Class action to include all potential members
/Ross v Southern Response [2019] NZCA 431
In a landmark decision, the Court of Appeal recently granted leave for a class action to be brought against government-owned settlement agency Southern Response on an opt-out basis.
Background
In May 2018, Mr and Mrs Ross applied for leave from the High Court to bring a representative claim (that is, a class action) against Southern Response. The claim relates to the settlement agreement they entered into with Southern Response in relation to their insurance claim for damage to their house caused by the Canterbury earthquakes. They say that Southern Response provided them with incomplete information as to the estimated cost of remediating the earthquake damage to their home. Southern Response has previously been found to have done this in another high-profile decision Dodds v Southern Response.
Mr and Mrs Ross estimate that a class of around 3,000 policyholders settled their insurance claims under similar circumstances, and they therefore sought leave to bring proceedings as representatives of this class, on an opt-out basis. This means that they would bring the claim on behalf of every member of the defined group, apart from any members who expressly chose to opt out of the proceeding. It was common ground that if liability was established in the first stage of the proceeding, the second stage of the proceeding, which would deal with the compensation (if any) that each member was entitled to, would have to proceed on an opt-in basis, as it would require members to provide information relevant to their compensation claim. However, Mr and Mrs Ross argued that the first stage ought to proceed on an opt-out basis.
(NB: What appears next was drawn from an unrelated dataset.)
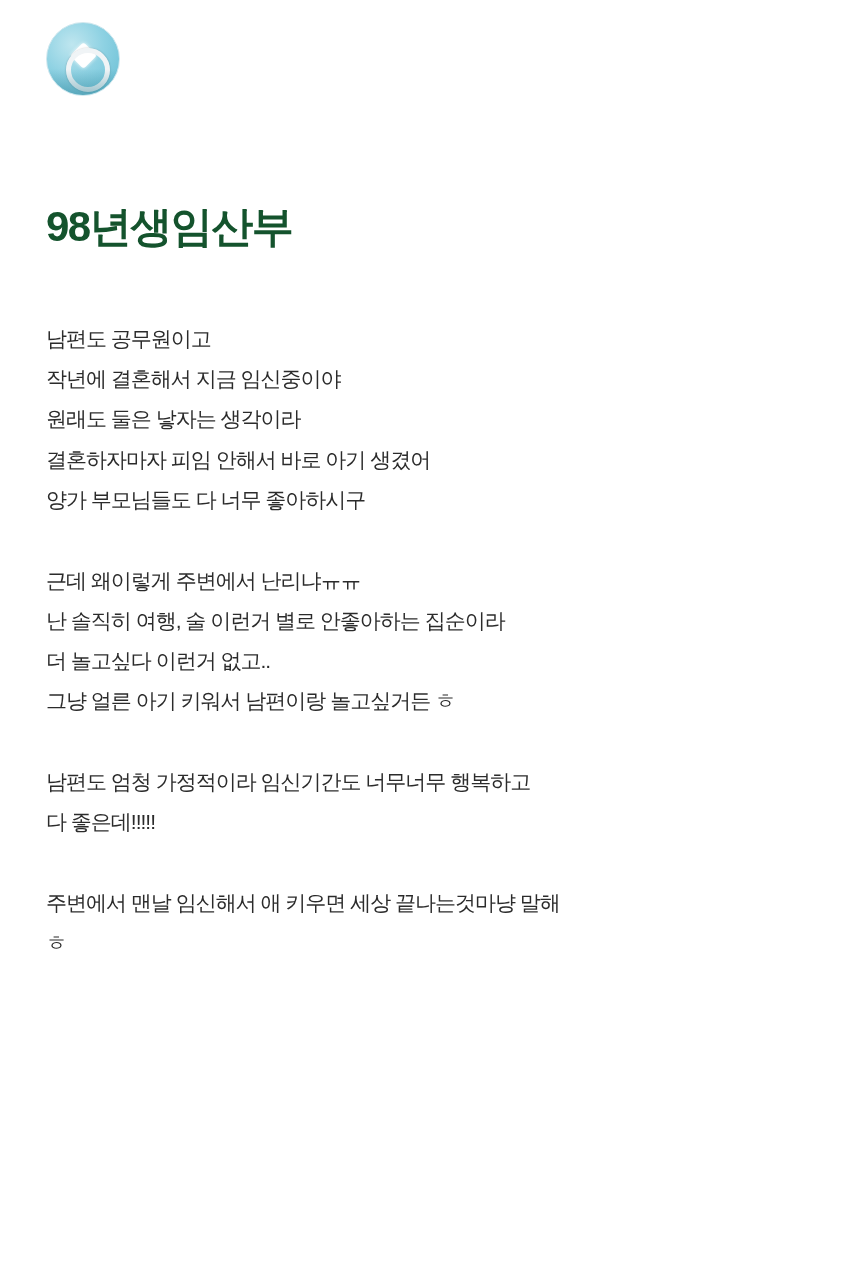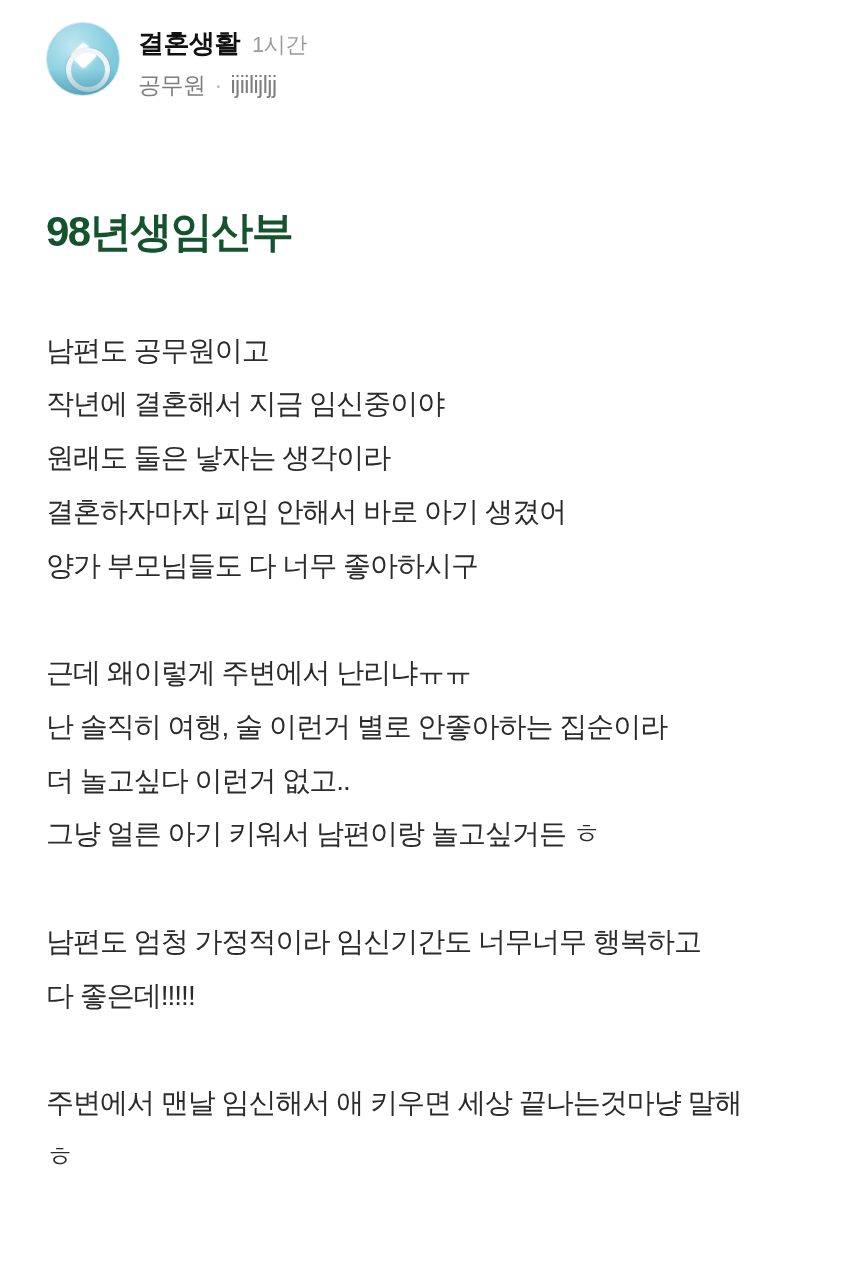"결혼생활" div.header-text { html: <div> <div> <span>결혼생활</span> <span>1시간</span> </div> <div> <span>공무원</span> <span>·</span> <span>ijiilijljj</span> </div> </div> -> none }
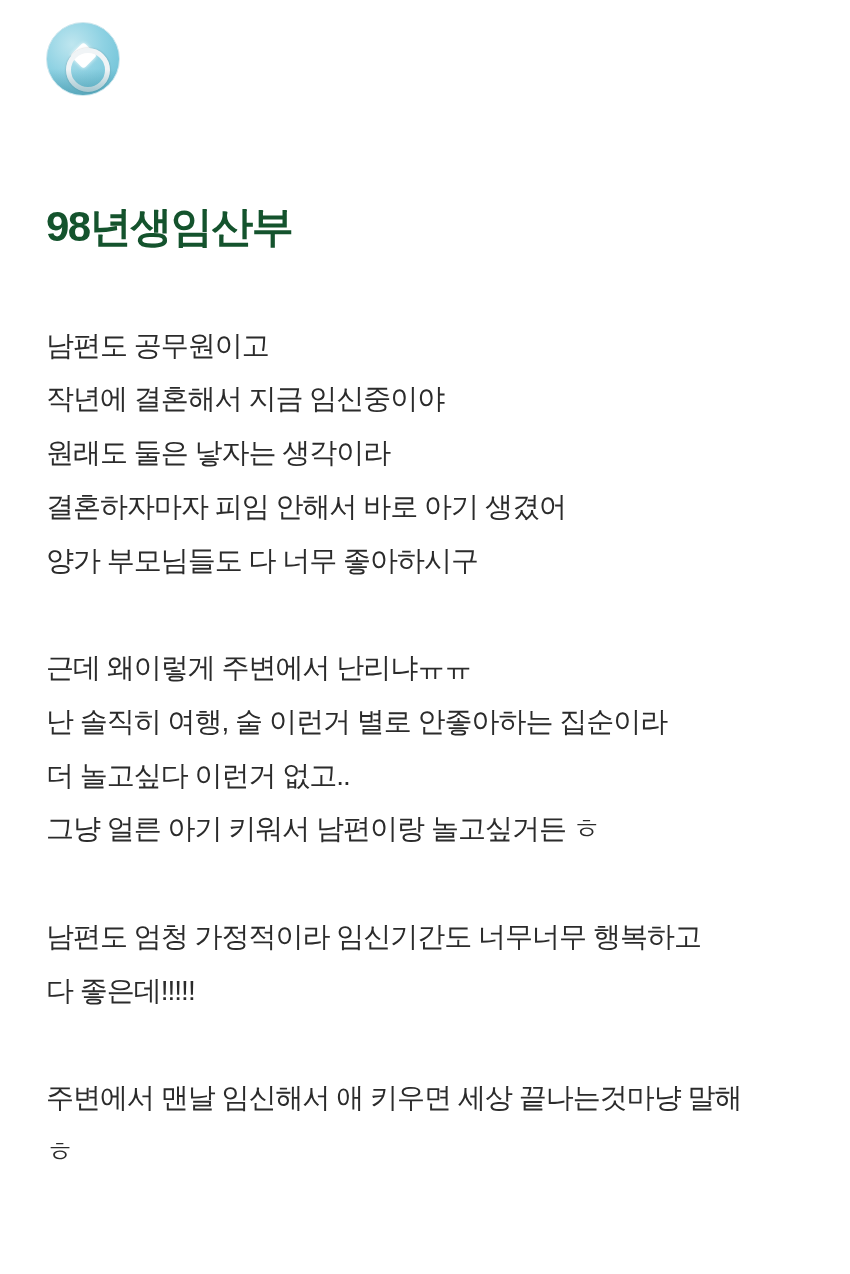"남편도 공무원이고" .post-body { font-size: 28px -> 21px }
In the High Court, Associate Judge Matthews granted leave for the representative claim, but held that it should be brought on an opt-in basis. This followed High Court decision Houghton v Saunders, which held that while opt-out procedures were relatively common in other jurisdictions, including Australia, New Zealand lacked a clear legislative framework, and such a procedure represented “too radical a departure from the existing Rules.”
The Court of Appeal decision
The Court of Appeal overturned the High Court decision, finding that there was no jurisdictional barrier to the making of an opt-out order under the High Court Rules. It found that this was consistent with the recent decision of Credit Suisse, where the Supreme Court appeared to proceed on the basis that both opt-in and opt-out orders were permissible methods of reducing the class represented.
The Court considered that New Zealand courts should adopt the same liberal and flexible approach that was adopted in the context of similar rules in Australia and Canada. The Court found that the absence of detailed legislation relating to representative claims was not a sufficient reason for it to decline to make whatever procedural orders would best serve the purposes of the rule.
It described the three objectives of this rule as:
improving access to justice;
facilitating efficient use of judicial resources; and
strengthening incentives for compliance with the law.
The Court considered that the opt-out approach was likely to significantly enhance access to justice, which it considered to be the most important objective of class action suits. Practically, an opt-out approach is likely to result in a significantly larger percentage of the class taking part in the proceeding. The Court considered that if there is some potential advantage for class members in participating, and no real prospect of any disadvantage, then it should be made as easy as possible for them to participate.
The Court further noted that allowing representative procedures to proceed on an opt-out basis would strengthen the incentives for insurers and other large entities dealing with the public to comply with the law. This is because there is a higher likelihood that they will be held to account for any breaches of their obligations to large numbers of individuals, where individual claims may not otherwise be pursued. It considered that an opt-out approach would serve as a general deterrence to insurers; creating an incentive to comply with their legal obligations, including obligations under the Fair Trading Act.
Counsel for Southern Response argued that it was inappropriate for an opt-out order to be made in the absence of detailed statutory provision for the conduct of such proceedings. The Court agreed that it would be preferable to have a legislative framework for such claims, to provide greater certainty and predictability for all parties. However, it did not find that the current lack of framework was a barrier, and in any event, many of the procedural issues that arise in this context would arise regardless of whether an opt-out approach was adopted. The Court noted that there have been previous attempts to reform the law in this area, and that reform is currently under consideration. The Court anticipated that opt-out orders will become the norm.
In terms of any disadvantage to persons in the plaintiff class, the Court found that there was minimal risk of a counter-claim by Southern Response and it did not consider that an opt-out order would negatively affect the claimants from a limitation perspective. It therefore allowed the appeal and held that class members may elect to opt out of, rather than opt into, the proceeding. It further ordered that the plaintiffs may discontinue the proceeding only with leave of the Court.
Comment (Cecily Brick)
This decision is a significant step towards class actions becoming a much more common feature of the New Zealand legal landscape, as it will be much easier to get a class action off the ground when it can happen on an opt-out basis rather than opt-in. While this decision considered whether an opt-out class action could proceed against an insurer, the ramifications extend far beyond potential claims against an insurer. Like it or loathe it, the Courts are embracing class actions in the interests of greater access to justice. The recent announcements of not one but two class actions over the failure of CBL Insurance are part of a trend set to continue.